Allora la domanda è: come sarebbe oggi, la costa settentrionale di Martinsicuro, se non avessimo impegnato quelle risorse finanziarie per il molo, i pennelli, le scogliere? La risposta più verosimile è la Sentina di Porto d’Ascoli. E’ il molo nord di Martinsicuro, così come è osservabile nel 1945, che ha ridotto l’erosione del territorio a sud del Tronto rispetto alla Sentina; quest’ultima, rimasta priva di barriere rigide, ha subito una forte erosione. Senza il molo nord costruito negli anni  pre-1945, l’attuale linea di costa di Martinsicuro sarebbe allineata a quella della Sentina di Porto d’Ascoli, come rappresentato in figura:

Fotogramma aereo dell'anno 1945 di proprietà dall'Istituto Geografico Militare IGM. Indicazione dell'area costiera persa per erosione nel periodo 1945-2010 (linea verde) e ipotetica linea di costa attuale senza la realizzazione del molo nord pre-1945 (linea gialla).

Fotogramma aereo dell'anno 1945 di proprietà dall'Istituto Geografico Militare IGM. Indicazione dell'area costiera persa per erosione nel periodo 1945-2010 (linea verde) e ipotetica linea di costa attuale senza la realizzazione del molo nord pre-1945 (linea gialla). Area costiera compresa tra il fiume Tronto (a Nord) e torrente Vibrata (a Sud).


Questo però vale per il molo nella sua configurazione iniziale, quella osservabile nel 1945 (figura sotto). Infatti altra nostra ipotesi è che i recenti ampliamenti del molo di Martinsicuro hanno poi causato una forte ripresa dell’erosione a sud del molo. Tutto questo penso risulterà chiaro più avanti mentre posteremo le immagini del territorio, come si è evoluto nel corso degli anni. [3]

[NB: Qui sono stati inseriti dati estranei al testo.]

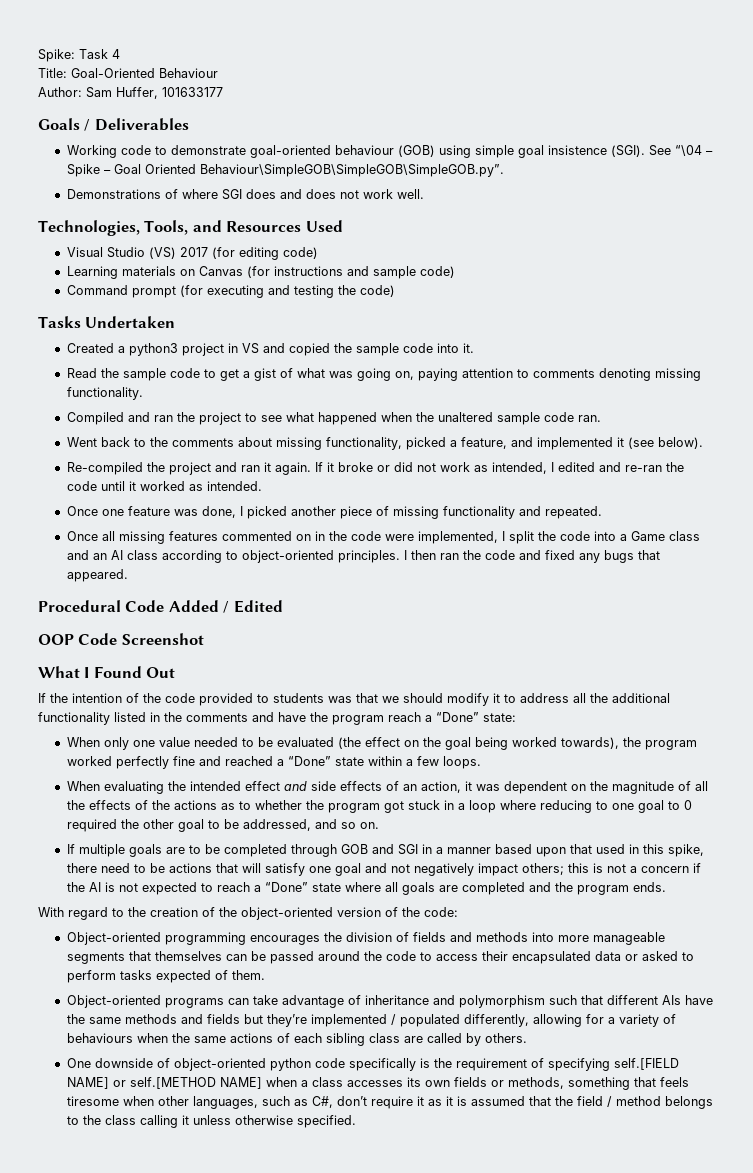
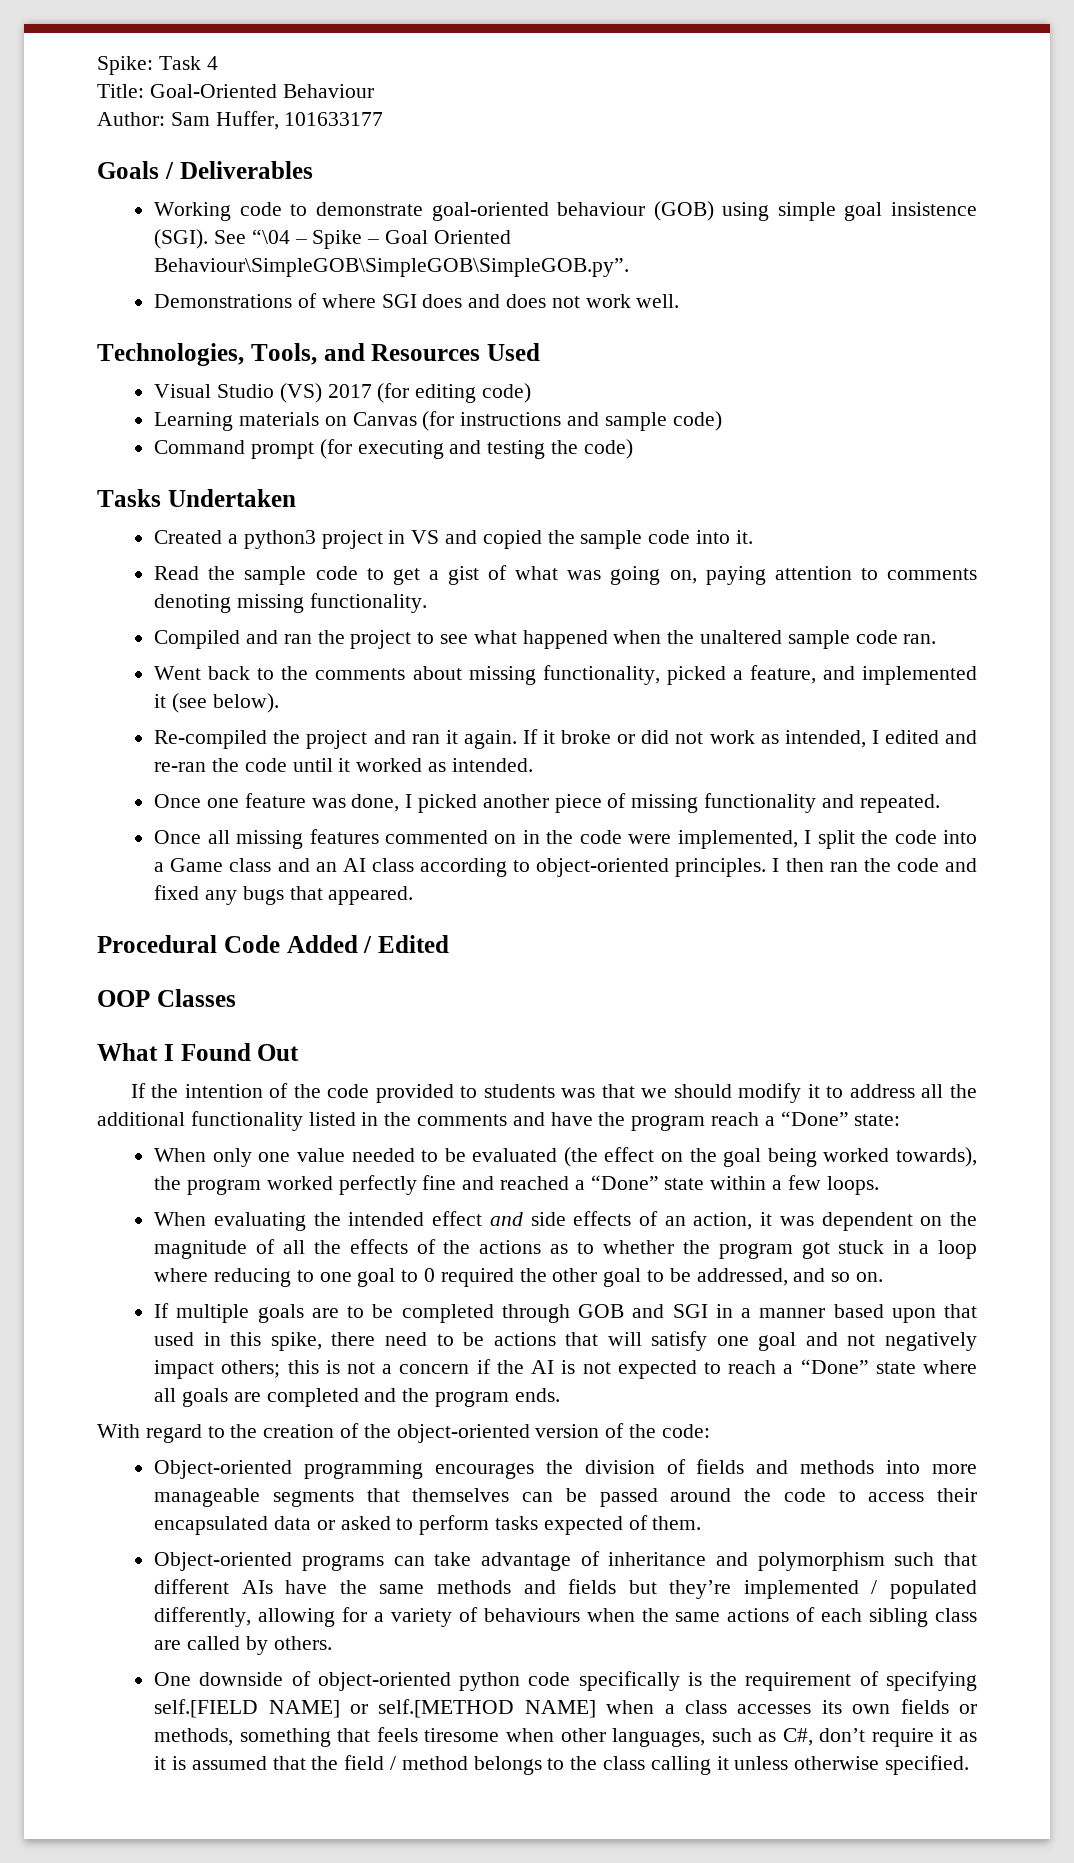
- OOP Code Screenshot
+ OOP Classes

Fotogramma aereo dell'anno 1945 di proprietà dall'Istituto Geografico Militare IGM. Abbiamo evidenziato di rosso il molo, come appariva nel 1945!

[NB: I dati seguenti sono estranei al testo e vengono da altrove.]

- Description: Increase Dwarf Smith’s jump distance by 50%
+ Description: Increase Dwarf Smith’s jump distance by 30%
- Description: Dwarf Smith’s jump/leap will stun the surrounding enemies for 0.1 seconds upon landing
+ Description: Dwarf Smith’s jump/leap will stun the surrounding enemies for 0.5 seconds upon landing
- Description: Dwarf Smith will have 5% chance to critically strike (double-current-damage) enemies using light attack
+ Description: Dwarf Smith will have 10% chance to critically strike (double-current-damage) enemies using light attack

 [1] Il delta del fiume Tronto ha subito un progressivo smantellamento dalla fine del 1800/inizi del 1900 che tutt’ora continua; a partire dagli anni 1920, anni di inizio di opere idrauliche (dighe per utilizzo idroelettrico) sul fiume Tronto il trasporto solido di fondo del fiume Tronto è progressivamente diminuito; nel corso degli anni si sono aggiunti altri ostacoli al trasporto solido di fondo: interventi di manutenzione straordinaria del fiume con briglie, ecc; attività di estrazione inerti in alveo;
[2] Appena ritrovo la fonte a sostengo di questa affermazione aggiorno il post!
[3] Occorrono mesi di lavoro. Il materiale è tanto, il tempo a disposizione è poco: infatti il lavoro non è stato commissionato dal alcun ente pubblico e/o privato ma è una iniziativa dei soci della Scuola Blu. Siamo partiti da una tesi di laurea in Scienze Geologiche - discussa da Stefano Massi nell’A.A. 2002-2003 presso l’Università di Bologna, Facoltà di Scienze MMFFNN - sull’erosione costiera nel tratto costiero compreso tra il porto di San Benedetto del Tronto e il porto di Giulianova. Abbiamo proseguito con alcune collaborazioni con le Università di Ferrara ed Ancona. E siamo stati attenti osservatori dei progetti realizzati nell’ultimo decennio: ripascimenti di sabbia prelevata in Adriatico; ripascimenti di sabbia prelevata dal porto di Martinsicuro; realizzazione di barriere frangiflutti, pennelli, concentrazione di inquinanti lungo costa, ecc.